### What to work on
If a record holds a picture, please leave the picture out and copy the rest of the record exactly.
--- Records Enclosed Below ---
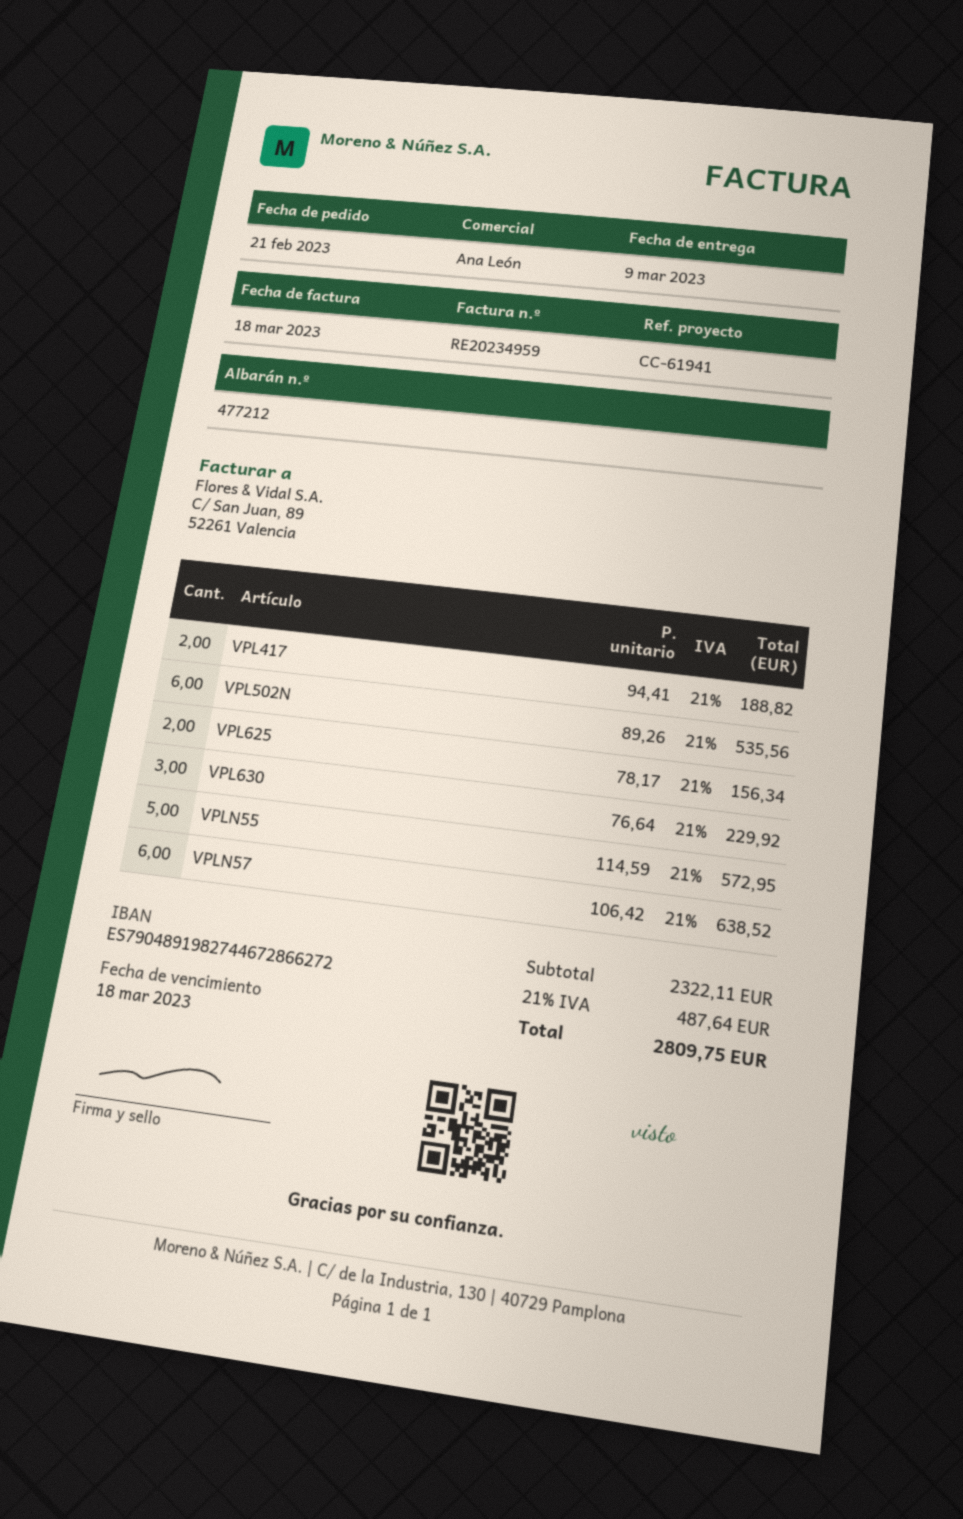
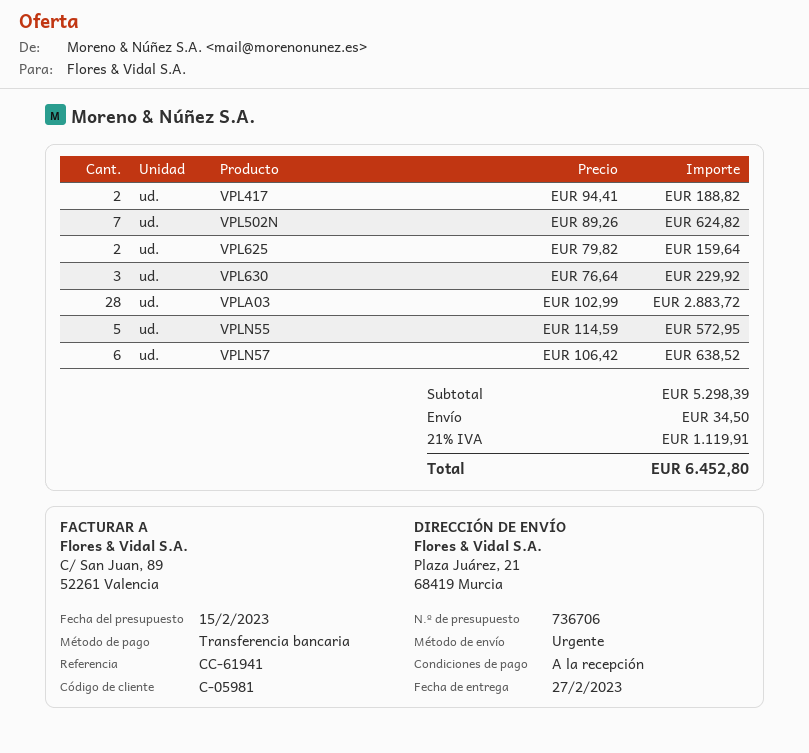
delivery date: 2023-03-09 -> 2023-02-27
VPL502N: 6 x 89.26 = 535.56 -> 7 x 89.26 = 624.82
VPL625: 2 x 78.17 = 156.34 -> 2 x 79.82 = 159.64
VPLA03: none -> 28 x 102.99 = 2883.72
subtotal: 2322.11 -> 5298.39
shipping: none -> 34.50
tax: 21% = 487.64 -> 21% = 1119.91
total: 2809.75 -> 6452.80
--- End of Enclosed Records ---
### Exercise answer
delivery date: 2023-03-09 -> 2023-02-27
VPL502N: 6 x 89.26 = 535.56 -> 7 x 89.26 = 624.82
VPL625: 2 x 78.17 = 156.34 -> 2 x 79.82 = 159.64
VPLA03: none -> 28 x 102.99 = 2883.72
subtotal: 2322.11 -> 5298.39
shipping: none -> 34.50
tax: 21% = 487.64 -> 21% = 1119.91
total: 2809.75 -> 6452.80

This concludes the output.